The following day, I went to Osaka Castle (大阪城). I was impressed by the outside, despite it being a replica of the original. I love the history of the samurai class and the interior was full of samurai related history so it was definitely worth it. After seeing the castle, I met up with my friend again and we went out to an all-you-can-eat dessert bar. I know…..for someone who got sick the day before this would be absolutely stupid to do, but I didn’t care. I was on vacation and I like eating. Also, I like chocolate milk and I knew they were going to have it. Haha. Japan is famous for their all-you-can-eat places. For 2 hours of all-you-can-eat desserts, it was about $28. I didn’t think it was pricey at all, so we went for it.
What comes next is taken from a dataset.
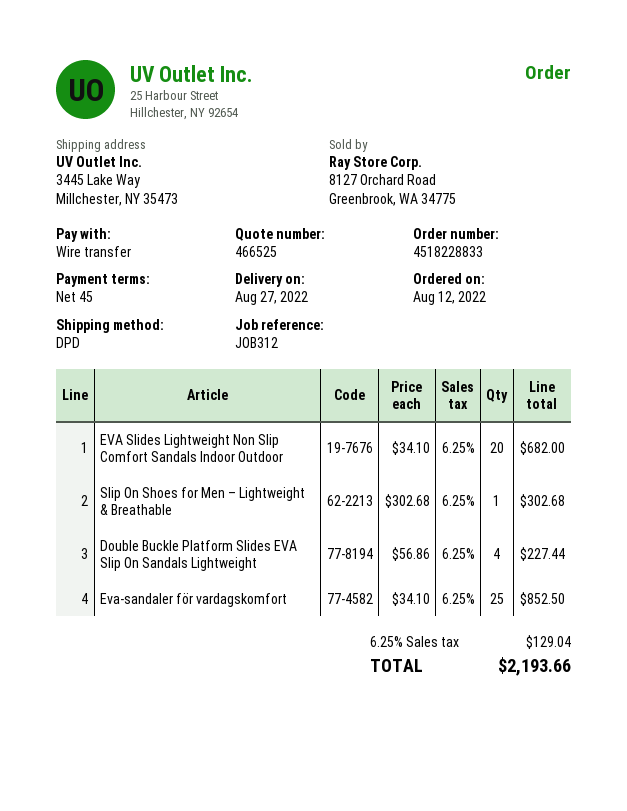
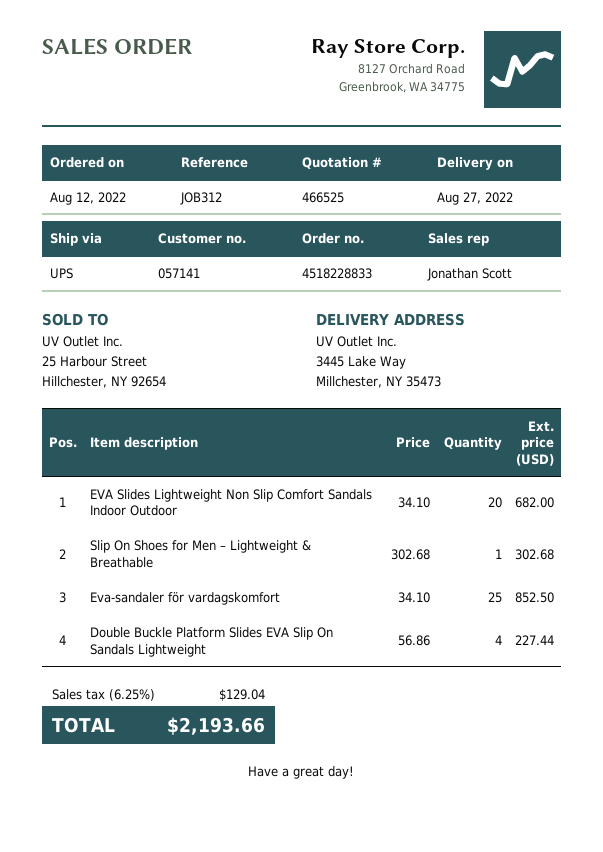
shipping method: DPD -> UPS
I ended up having a bunch of cakes, ice cream, pudding, and chocolate milk! They also had pasta. I don’t know why… but I ate it along with the desserts. Of course, my stomach started hurting really bad again and I thought I was going to pass out. We were about to cancel our plans to go to a huge aquarium, but I gained the courage to keep everything down! I was proud of myself!
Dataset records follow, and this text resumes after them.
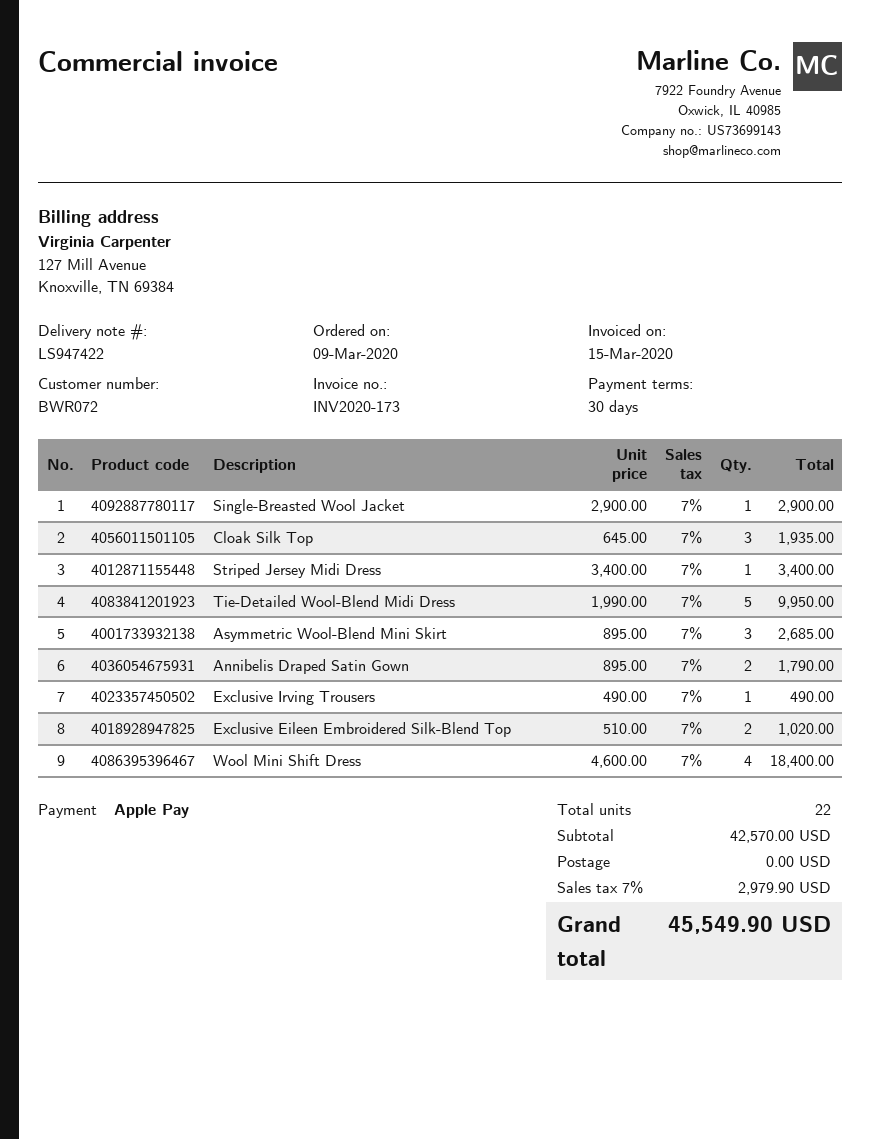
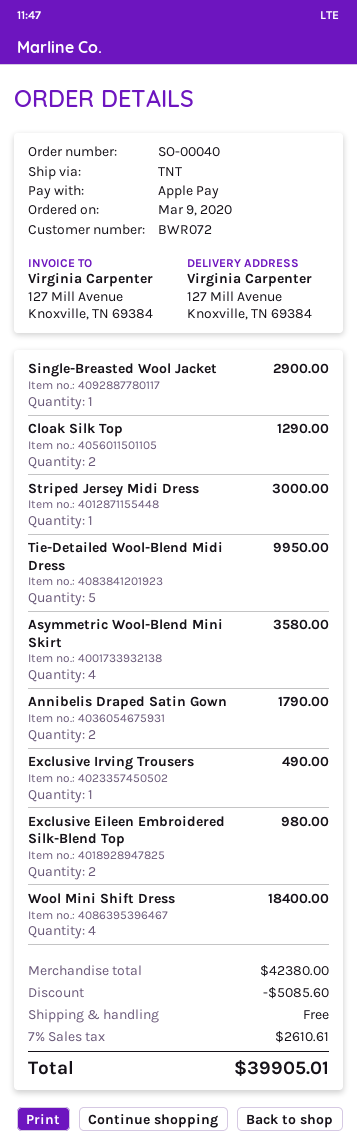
Cloak Silk Top: 3 for 1935.00 -> 2 for 1290.00
Striped Jersey Midi Dress: 1 for 3400.00 -> 1 for 3000.00
Asymmetric Wool-Blend Mini Skirt: 3 for 2685.00 -> 4 for 3580.00
Exclusive Eileen Embroidered Silk-Blend Top: 2 for 1020.00 -> 2 for 980.00
subtotal: 42570.00 -> 42380.00
discount: none -> 5085.60
tax: 7% = 2979.90 -> 7% = 2610.61
total: 45549.90 -> 39905.01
So, we were off to Kaiyukan (海遊館) – the largest aquarium in the world! It was a massive building with eight floors of aquariums and HUGE fishes! Everyone takes these long escalators to the eighth floor and you work your way down through different types of environments to the first floor. It was cool seeing dolphins, penguins, and big stingrays in an indoor aquarium. My friend was speaking crazy-talk and had mentioned that it would be scary to have a large earthquake and the aquariums broke open. I walked a bit faster through the exhibits. I enjoyed the aquarium, so I would definitely recommend to anyone who visits Osaka (大阪).
My last day touring Osaka (大阪) was spent in Tsutenkaku (通天閣). I was told that it was a “shady” place, but compared to American cities it was extremely safe. I mean, I saw a lot of homeless people, but I can’t equate that to crime. I walked around the neighborhood a bit, but I was told by my friend’s parents that Spa World, which is in the center of Tsutenkaku (通天閣), is a must. Spa World is a huge onsen facility.
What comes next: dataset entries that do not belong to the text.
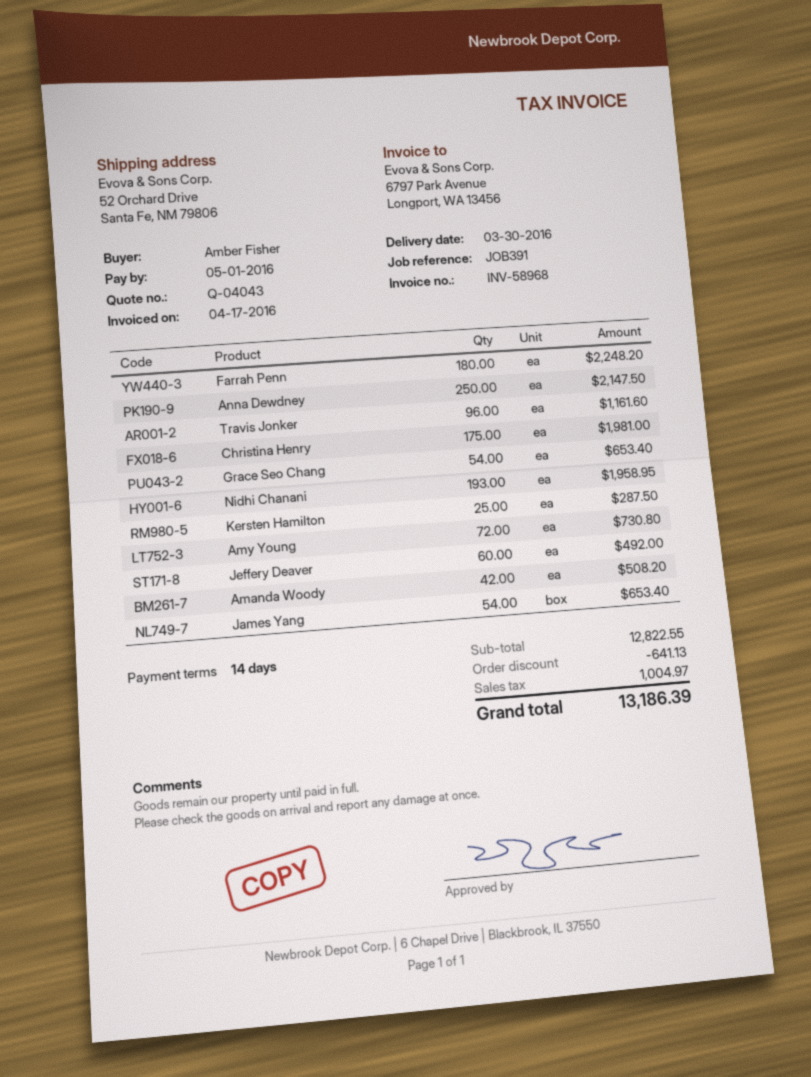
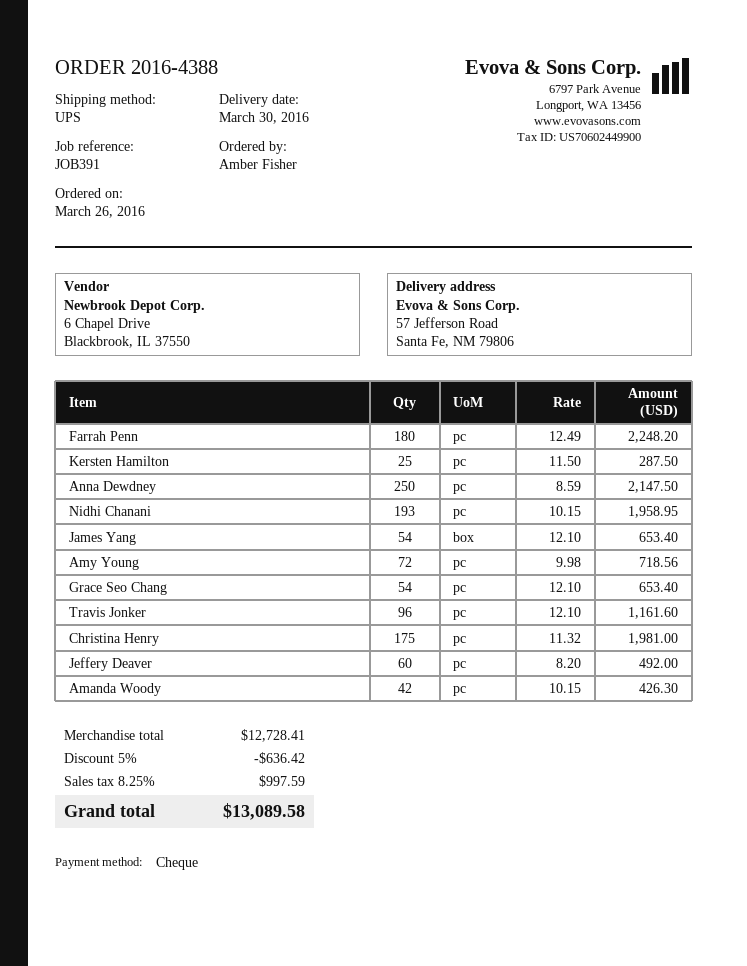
ship to: 52 Orchard Drive, Santa Fe, NM 79806 -> 57 Jefferson Road, Santa Fe, NM 79806
Amy Young: 72 for 730.80 -> 72 for 718.56
Amanda Woody: 42 for 508.20 -> 42 for 426.30
subtotal: 12822.55 -> 12728.41
discount: 641.13 -> 636.42
tax: 1004.97 -> 997.59
total: 13186.39 -> 13089.58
An onsen (温泉) is a traditional Japanese bath where everyone gets naked and you sit in a boiling pool that’s suppose to be relaxing. At Spa World, it has about 7 floors and two of the floors have various spa pools. The men’s section was the European floor this month. The women’s section was the Oriental floor. The European floor had about 4 pools and 4 saunas that reflected European styles of baths. At first, I was a bit hesitant about going to an onsen (温泉), because I didn’t want to get naked with everyone, that’s sick. However, I gained the courage and once I got to the locker room, I didn’t think it was that bad at all. In fact, it was kind of liberating (cliché) to be naked and in front of people. I know that sounds weird, but it’s the truth. Each of the pools and saunas were so relaxing. I guess the only part that put me off was that I was the only foreigner and a lot of people stared at me. I get stares when I’m clothed, but it seemed like it skyrocketed once I was in my birthday suit. I believe it was stares of curiosity, but it was a bit uncomfortable. It wasn’t going to ruin my relaxing, so I ignored it the best I coul
Osaka (大阪) was a great city. It had cheap and delicious food, a great spa, and interesting places. I think the most enjoyable part of being in Osaka (大阪) was that I got to spend it with my friend and her family. Also, her family was kind enough to let me stay a little longer, so I wouldn’t have to stay at another hostel in Kyoto (京都). I can’t thank them enough. Osaka (大阪) sight-seeing was done and I was off to Kyoto (京都).